Which of the lines below include "none"? Each one should be copied out.

——

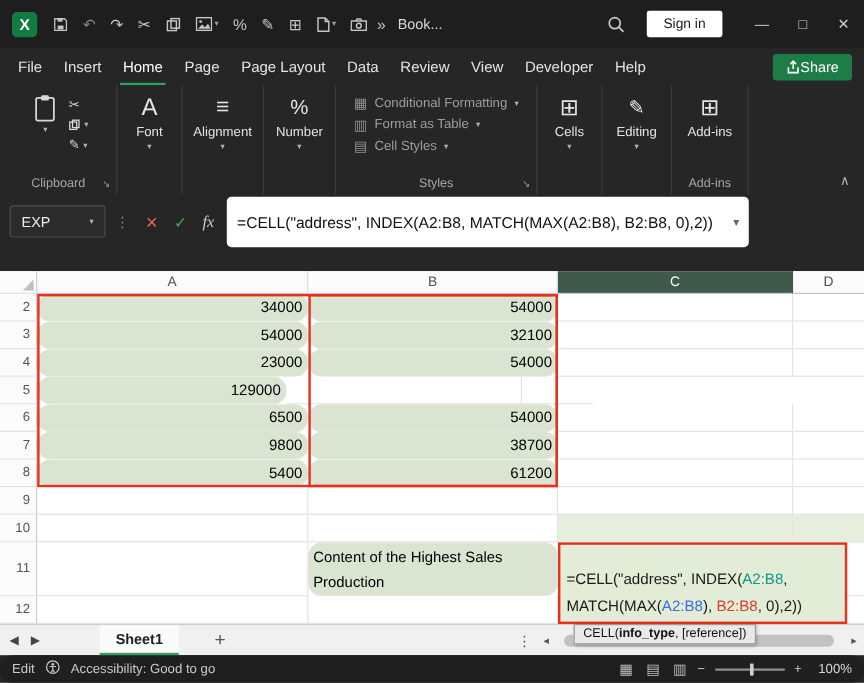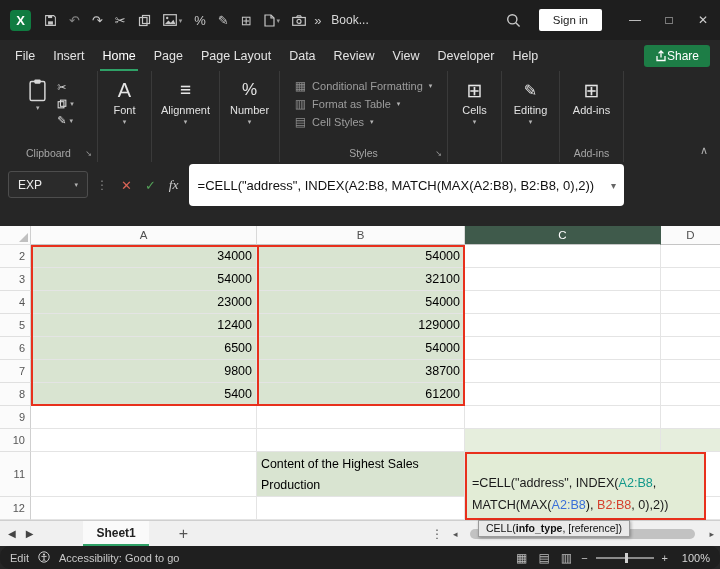--- a/index.html
+++ b/index.html
@@ -75,7 +75,7 @@
   .col-c{flex:0 0 196px;width:196px;}
   .col-d{flex:0 0 59px;width:59px;border-right:none;}
   .gcell.num{justify-content:flex-end;padding-right:4px;}
-  .gcell.green{background:var(--cell_green);}
+  .gcell.green{background:var(--cell_green);border-radius:11px;}
   .gcell.green-l{background:var(--cell_green_light);}
   .gcell.wrap{display:block;line-height:21px;padding:2px 2px 0 4px;font-size:12.4px;}
   .ov{position:absolute;pointer-events:none;z-index:4;}

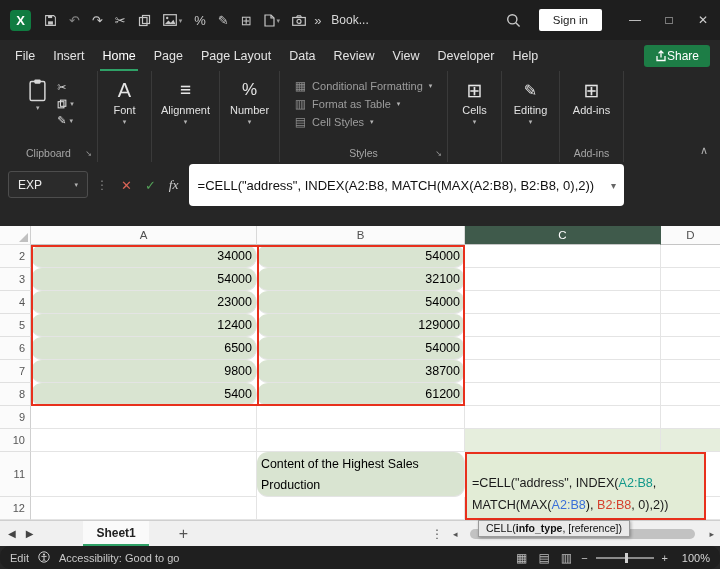--- a/index.html
+++ b/index.html
@@ -377,7 +377,6 @@
       </div>
       <div class="grow">
         <div class="rowhdr">5</div>
-        <div class="gcell col-a green num">12400</div>
         <div class="gcell col-b green num">129000</div>
         <div class="gcell col-c"></div>
         <div class="gcell col-d"></div>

——

Task answer
   .col-d{flex:0 0 59px;width:59px;border-right:none;}
   .ov{position:absolute;pointer-events:none;z-index:4;}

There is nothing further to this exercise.